Cumhuriyet kavramı, halkın kendi yönetimini kendisinin belirlemesi ilkesinin devlet başkanlığı, parlamento, hükümet kuruluşu, seçim düzeni, anayasa, anayasa yargısı, yönetsel yargı, gibi siyasal kurumlarından söz ederken kullanılmasına karşılık, demokrasi kavramı daha çok bireysel yurttaşın insan ve yurttaş hak ve özgürlüklerinden söz edilirken kullanılmaktadır. Bu durum iki kavramın birbirine karşıt ya da çelişik anlamlar taşıdığını öne sürmeye gerekçe yapılamaz. Her iki durumda da aynı özgürlük, eşitlik, insan hakları ve hukukun üstünlüğü düzeni anlatılmaktadır.
Parlamentonun, seçim hukukunun, Anayasanın, hükümetin kuruluş düzeninin; birey hak ve özgürlüklerinin güvencede bulunmasıyla doğrudan ilişkili olduğu açıktır. Bireyliğin çiğnendiği yerde de yargı bağımsızlığı, anayasa üstünlüğü, özgür seçim, bilim özgürlüğü olamayacağı kuşku götürmez.
Demokrasi her ideolojinin, her alt kültürün, her tür yaşam anlayışının kendisine yer bulabildiği, özgür bir sivil toplumsal yapının kimlik özelliğidir.
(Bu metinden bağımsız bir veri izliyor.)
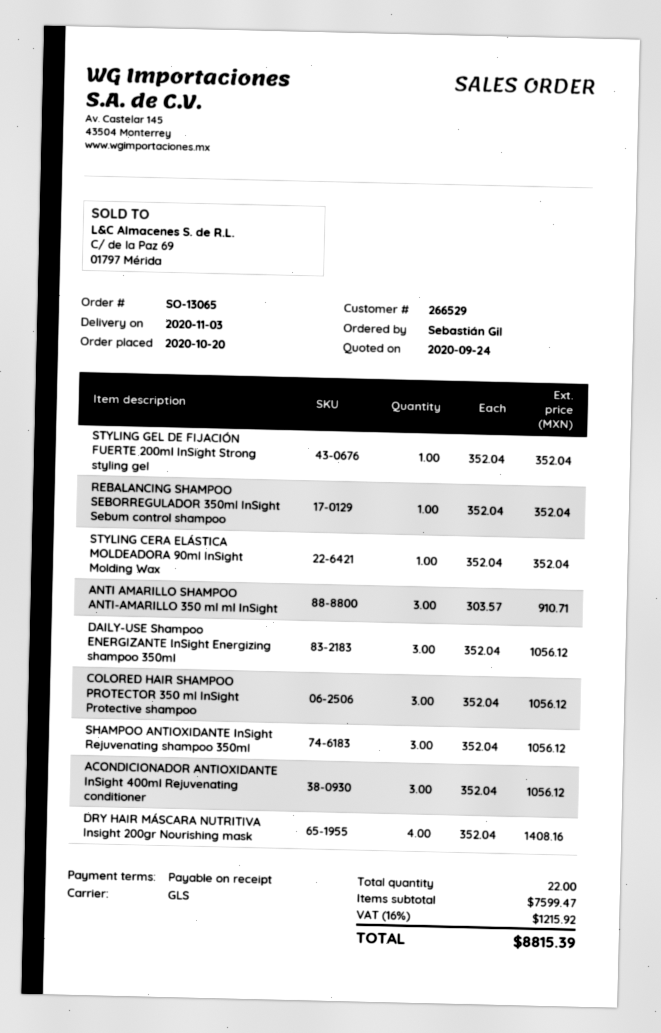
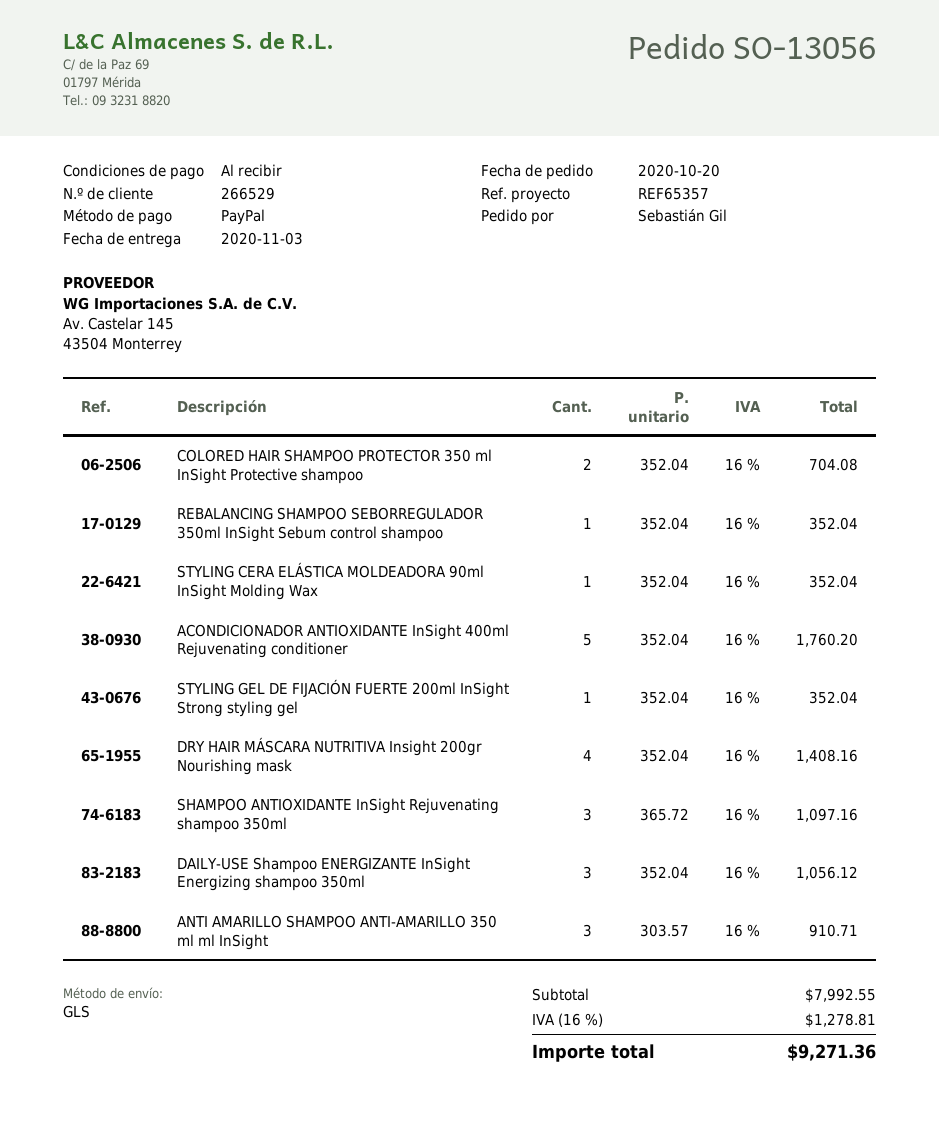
order number: SO-13065 -> SO-13056
COLORED HAIR SHAMPOO PROTECTOR 350 ml InSight Protective shampoo: 3 x 352.04 = 1056.12 -> 2 x 352.04 = 704.08
SHAMPOO ANTIOXIDANTE InSight Rejuvenating shampoo 350ml: 3 x 352.04 = 1056.12 -> 3 x 365.72 = 1097.16
ACONDICIONADOR ANTIOXIDANTE InSight 400ml Rejuvenating conditioner: 3 x 352.04 = 1056.12 -> 5 x 352.04 = 1760.20
subtotal: 7599.47 -> 7992.55
tax: 16% = 1215.92 -> 16% = 1278.81
total: 8815.39 -> 9271.36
Aksi takdirde sivil toplum tek sesli bir topluma dönüşür ve müdahaleci devletle özdeşleşir.
Demokrasinin başka seslere, başka kültürlere, başka etnik gruplara yer verici niteliğine karşılık, cumhuriyet bu başkalıklarda hep düzeni sarsıcı gelişmelerin ayak izlerini arar ve demokrasiyle cumhuriyet arasında adı konulmamış, örtülü bir çatışma sürer..
Cumhuriyet’inde, demokrasi’nin de kendi kurallarına göre işlemesi ve işletilmesi gerekir.
Günün Sözü: Gelişme ve değişme, sağlıklı dönüşümle sağlanır.